Exercise directions:
Omit the pictures, but give back every entry below exactly as written.

▼▼▼

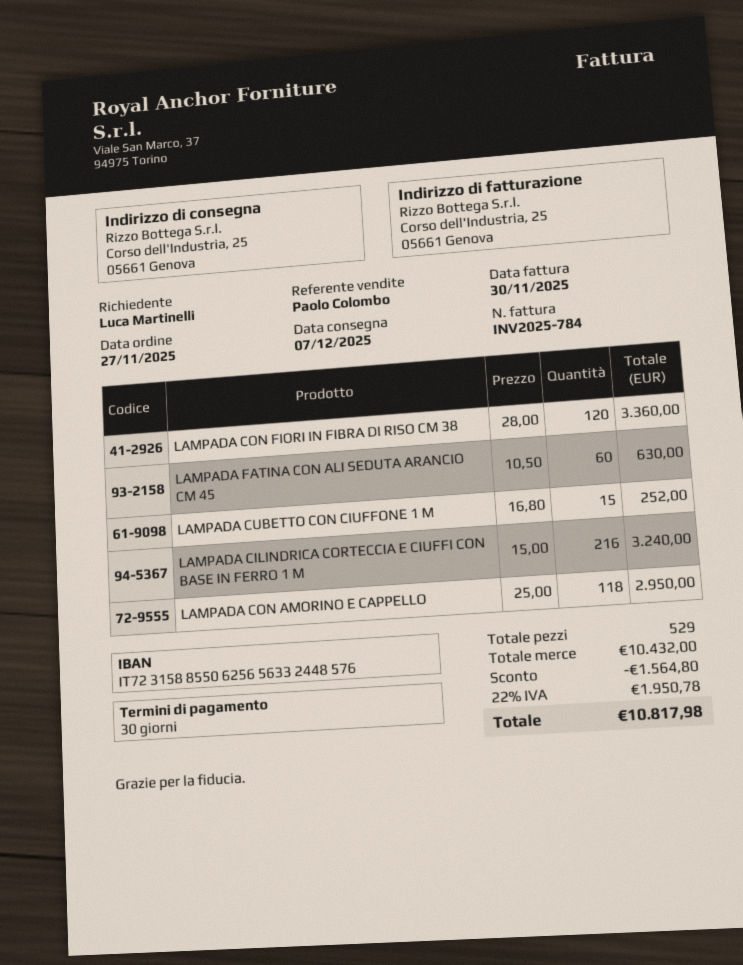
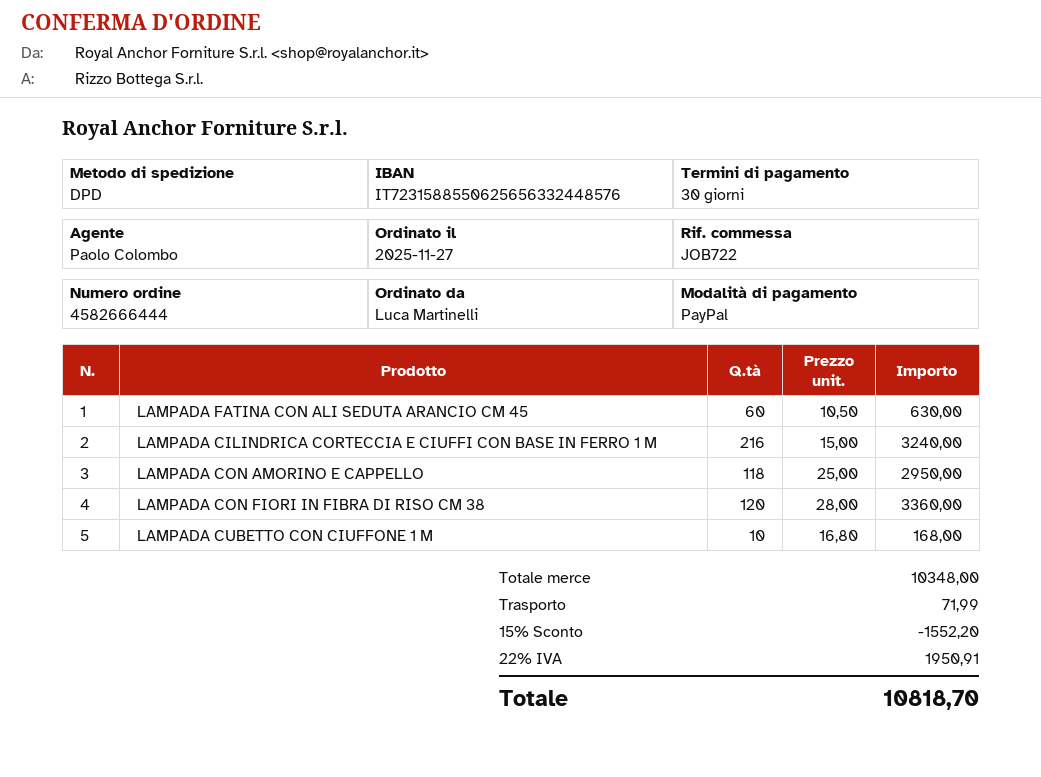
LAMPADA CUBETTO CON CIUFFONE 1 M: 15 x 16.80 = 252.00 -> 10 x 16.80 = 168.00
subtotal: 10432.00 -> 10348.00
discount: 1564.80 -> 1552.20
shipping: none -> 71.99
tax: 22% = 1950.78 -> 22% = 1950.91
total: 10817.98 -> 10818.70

▲▲▲

Solution below:
LAMPADA CUBETTO CON CIUFFONE 1 M: 15 x 16.80 = 252.00 -> 10 x 16.80 = 168.00
subtotal: 10432.00 -> 10348.00
discount: 1564.80 -> 1552.20
shipping: none -> 71.99
tax: 22% = 1950.78 -> 22% = 1950.91
total: 10817.98 -> 10818.70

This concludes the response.